When designer Marc Jacobs faced public criticism for using faux dreadlocks on mostly white models for New York Fashion Week recently, his curt response (which he has since apologized for) showed he didn’t really get what might have rankled people to begin with.

But examples — of why appropriating and celebrating traditionally black hairstyles could be seen as offensive in the face of ongoing natural-hair discrimination — just keep on coming. In August, for example, we told you of Rachel Sakabo, who says she was fired from her job as a St. Regis hotel concierge in New York City because of her dreadlocks.

Then, on Sept. 15, the very same day that the Marc Jacobs models walked the runway, an appeals court upheld an Alabama insurance company’s right to ban a woman from wearing dreadlocks at work. This was despite the racial and cultural implications as argued on behalf of the employee by the Equal Employment Opportunity Commission.

And now we have the story of Savion J. Wright. He’s an Austin, Texas-based musician and 2014 American Idol contestant who told about his unsettling job-interview experience in a Saturday Facebook post, since shared more than 8,200 times.

“I went to a job interview. It went extremely well. I dressed in a nice black suit and tie,” his post begins. “The lady who interviewed me tells me that she is ‘amazed by my great communication, wisdom, and natural leadership abilities.’ But then she looks up at my hair and says, ‘… But would you mind cutting your hair? We would like our partners to be professional, and I don’t think your look would fly well. I mean, it looks like you have a lot of years in there. So, just consider it.’ I was FLOORED. I’ve been growing my hair for 9 years, lady, so no! I’m an artist, it’s a part of me, a part of my identity and it stays on point!”

Wright goes on to explain that the interview was not for a “professional” job, that his hair was “neatly done” and “not posing a security hazard to anyone,” and points out the racist overtones of his experience, concluding, “Perhaps I’m being too critical, but it sounds like one more excuse to keep us from soaring.”

The 12,000-plus reactions to his post range are overflowing with supporters, with one woman noting, “I couldn’t agree more! I think it’s just another attempt to attack our identity. So you can’t get a job bc of your hair then you have to conform to their standards … for what?? They’re even attacking our young babies in the school saying their braids & fros are against dress code!” She is correct, as stories about school dress codes focusing on dreadlocks and braids occur with regularity, such as with the recent controversy about a Kentucky high school’s anti-natural-hair policy for students.

A Facebook critic, though, lashes out at Wright by telling him to “grow up,” prompting another commenter to leap to Wright’s defense and claiming that his brother “was murdered by white cops who then got away with it.” (Wright’s brother Alfred was indeed found dead under mysterious circumstances in Jasper, Texas, back in 2014.)

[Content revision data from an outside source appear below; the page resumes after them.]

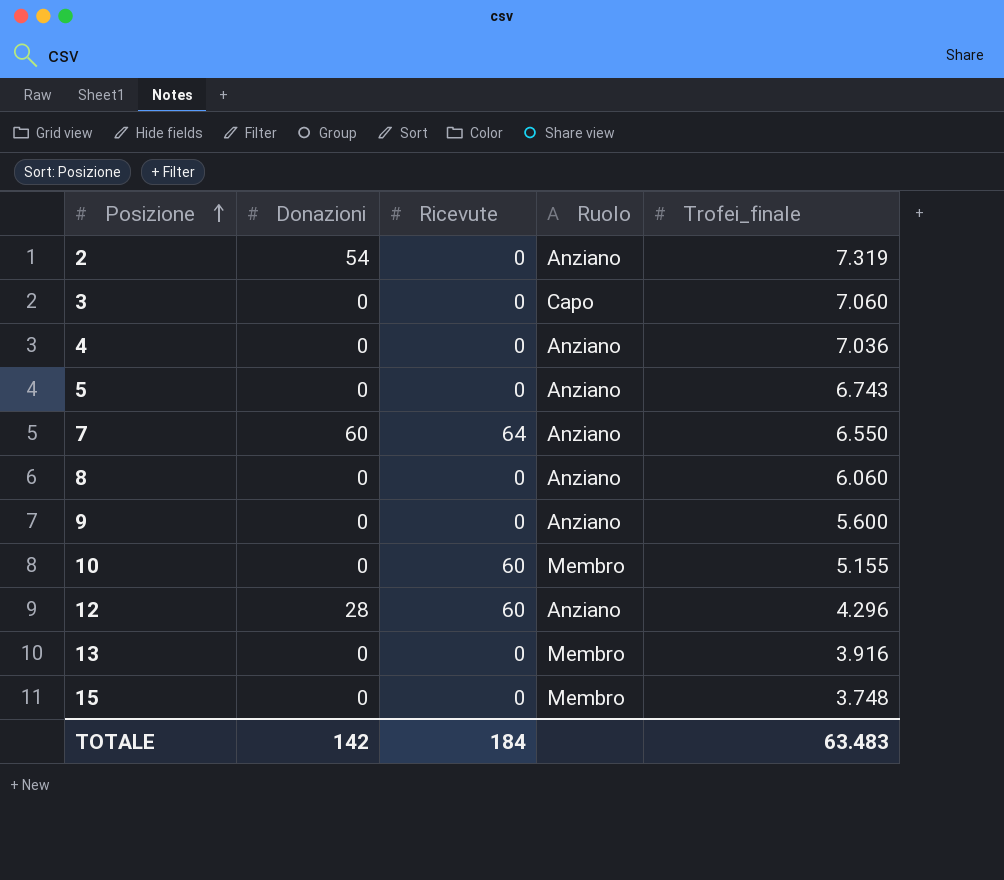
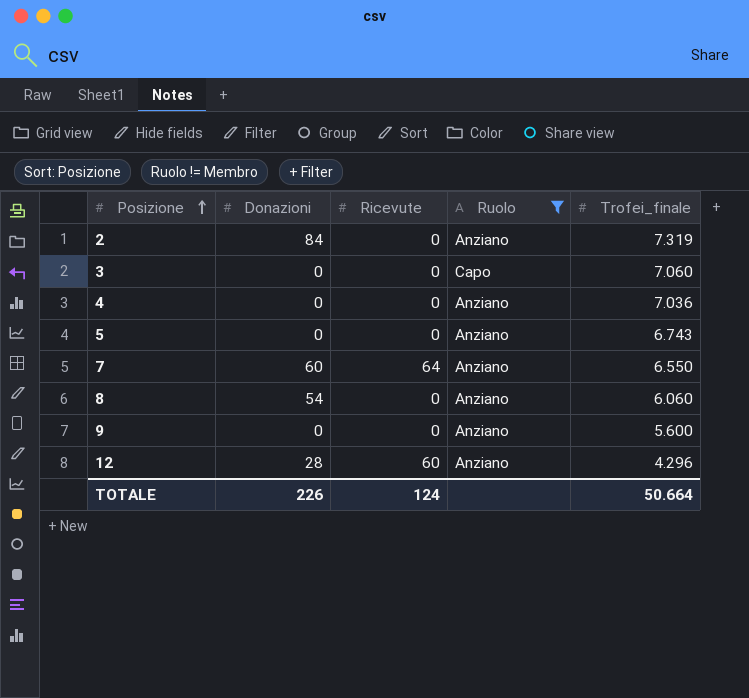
filter: none -> Ruolo != Membro
2 | Donazioni: 54 -> 84
8 | Donazioni: 0 -> 54
TOTALE | Donazioni: 142 -> 226
TOTALE | Ricevute: 184 -> 124
TOTALE | Trofei_finale: 63.483 -> 50.664

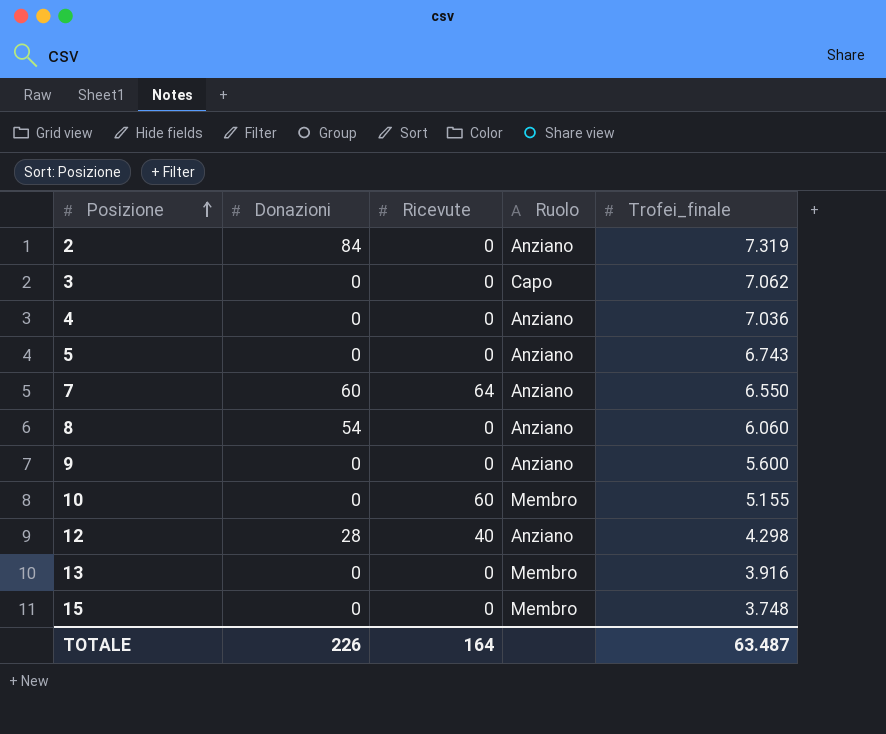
filter: Ruolo != Membro -> none
3 | Trofei_finale: 7.060 -> 7.062
12 | Ricevute: 60 -> 40
12 | Trofei_finale: 4.296 -> 4.298
TOTALE | Ricevute: 124 -> 164
TOTALE | Trofei_finale: 50.664 -> 63.487

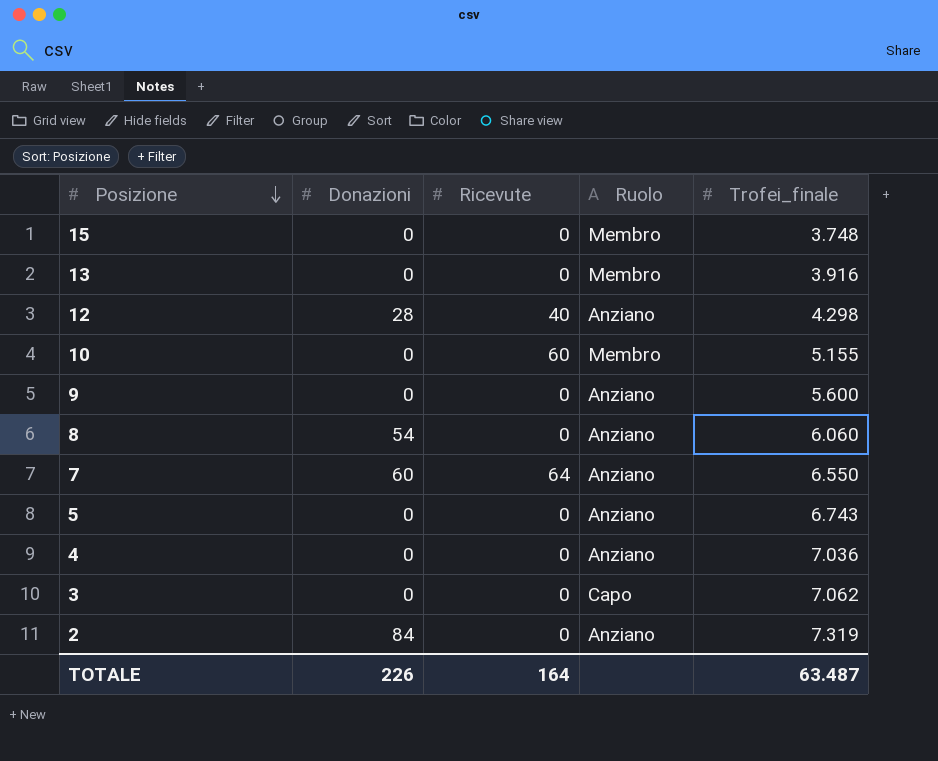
row order: Posizione ascending -> Posizione descending

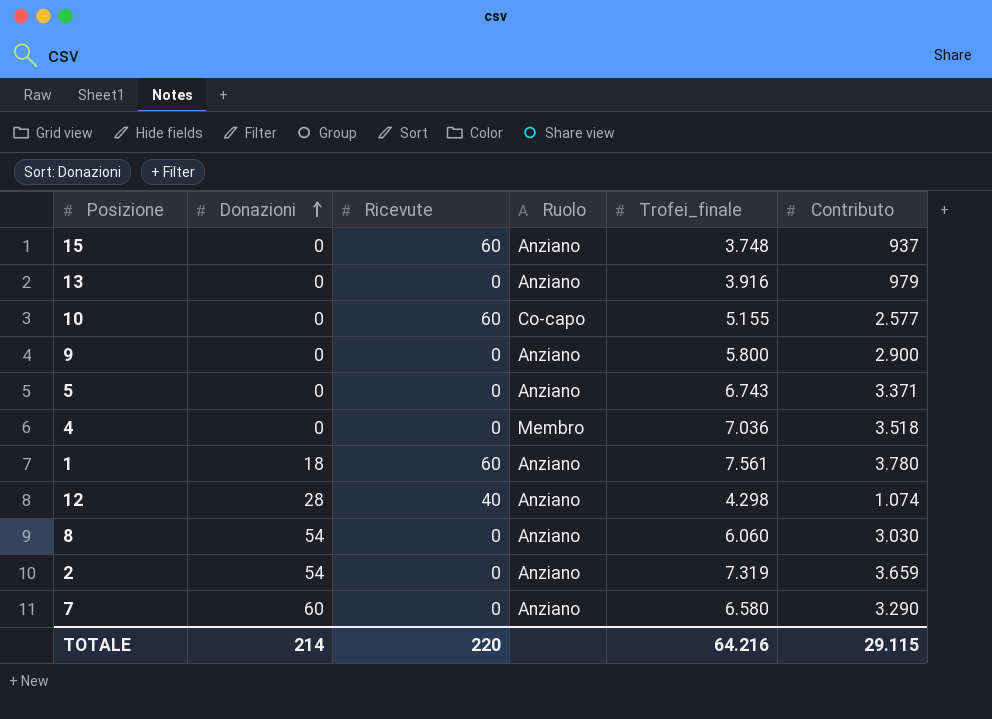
row order: Posizione descending -> Donazioni ascending
column Contributo | position: none -> 6
row 3: 0 | 0 | Capo | 7.062 -> none
15 | Ricevute: 0 -> 60
15 | Ruolo: Membro -> Anziano
13 | Ruolo: Membro -> Anziano
10 | Ruolo: Membro -> Co-capo
9 | Trofei_finale: 5.600 -> 5.800
4 | Ruolo: Anziano -> Membro
row 1: none -> 18 | 60 | Anziano | 7.561 | 3.780
2 | Donazioni: 84 -> 54
7 | Ricevute: 64 -> 0
7 | Trofei_finale: 6.550 -> 6.580
TOTALE | Donazioni: 226 -> 214
TOTALE | Ricevute: 164 -> 220
TOTALE | Trofei_finale: 63.487 -> 64.216

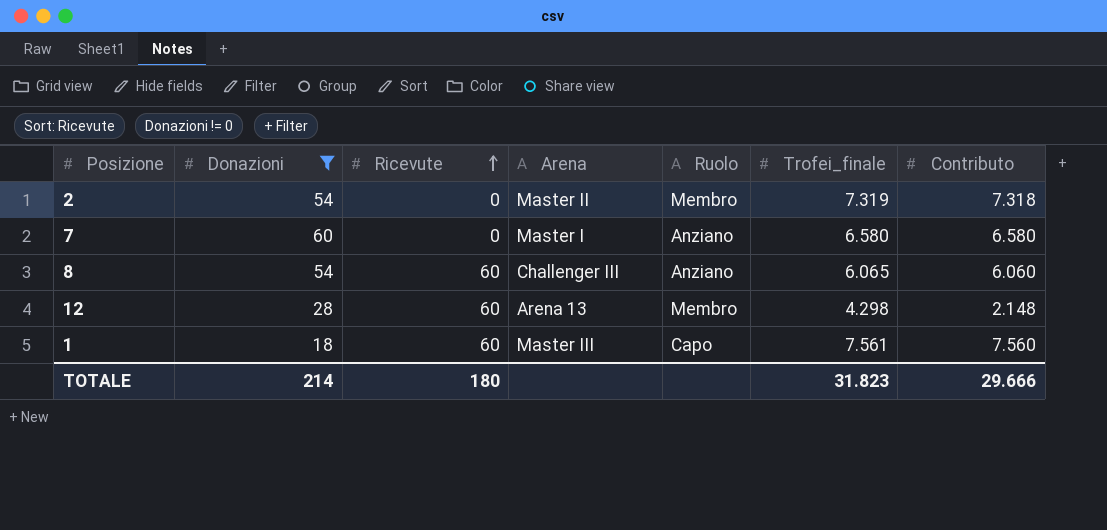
filter: none -> Donazioni != 0
row order: Donazioni ascending -> Ricevute ascending
column Arena | position: none -> 4
2 | Ruolo: Anziano -> Membro
2 | Contributo: 3.659 -> 7.318
7 | Contributo: 3.290 -> 6.580
8 | Ricevute: 0 -> 60
8 | Trofei_finale: 6.060 -> 6.065
8 | Contributo: 3.030 -> 6.060
12 | Ricevute: 40 -> 60
12 | Ruolo: Anziano -> Membro
12 | Contributo: 1.074 -> 2.148
1 | Ruolo: Anziano -> Capo
1 | Contributo: 3.780 -> 7.560
TOTALE | Ricevute: 220 -> 180
TOTALE | Trofei_finale: 64.216 -> 31.823
TOTALE | Contributo: 29.115 -> 29.666

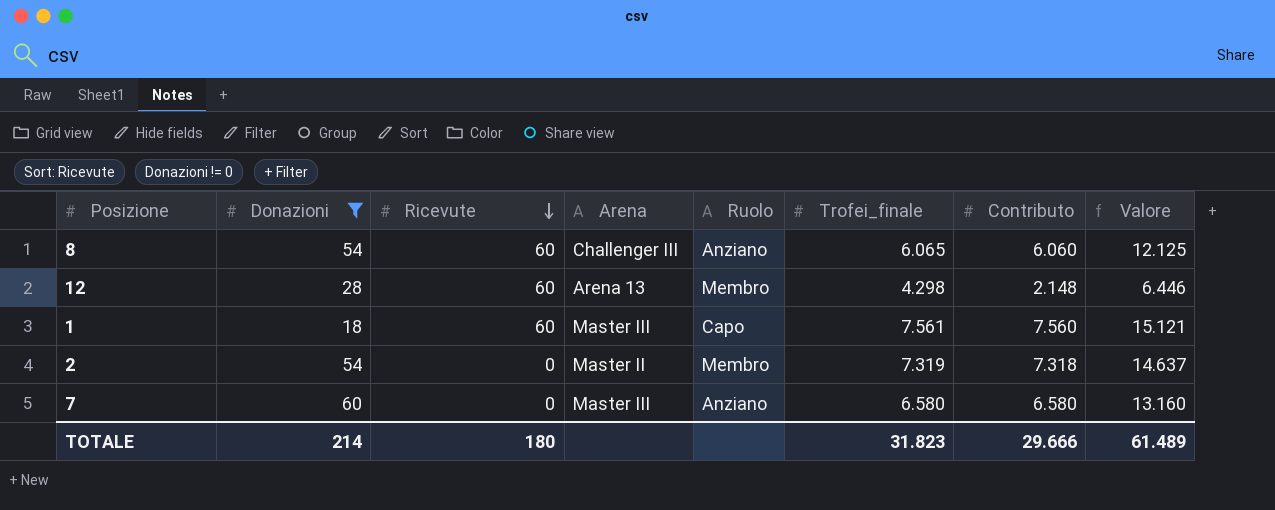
row order: Ricevute ascending -> Ricevute descending
column Valore | formula: none -> [Trofei_finale] + [Contributo]
7 | Arena: Master I -> Master III

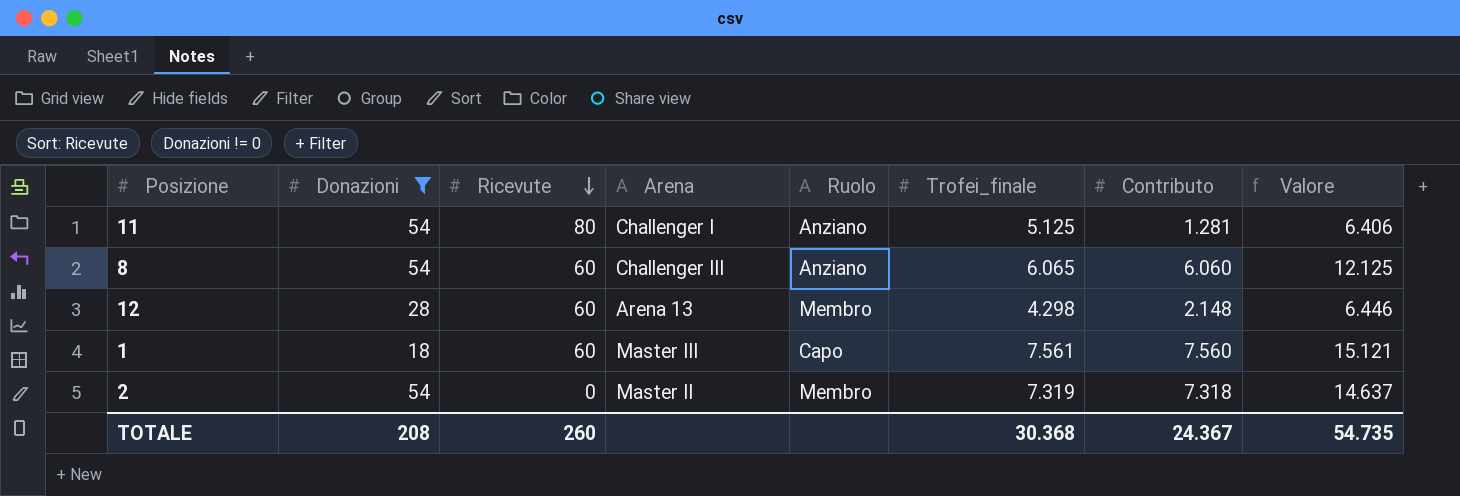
row 7: 60 | 0 | Master III | Anziano | 6.580 | 6.580 | 13.160 -> none
row 11: none -> 54 | 80 | Challenger I | Anziano | 5.125 | 1.281 | 6.406
TOTALE | Donazioni: 214 -> 208
TOTALE | Ricevute: 180 -> 260
TOTALE | Trofei_finale: 31.823 -> 30.368
TOTALE | Contributo: 29.666 -> 24.367
TOTALE | Valore: 61.489 -> 54.735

The issue of appearance and employment, though, is an ongoing quagmire, which typically has employers in the right, even at the interview stage. That’s something Paula Brantner of the organization Workplace Fairness told Yahoo Beauty recently, for a story about a Toronto woman who opted to skip an interview at the Body Shop after she was instructed to show up wearing “a full face of makeup.”

She added that, while it may be difficult to understand how such rules are acceptable, “Throughout the U.S., we have employment-at-will, meaning a company can hire and fire for any reason, as long as it’s not illegal. So the question is, what would make it illegal?” Obvious racism and discrimination based on sexual orientation are examples, Brantner explained, as is clear gender bias — but proving it effectively in a court of law could be difficult.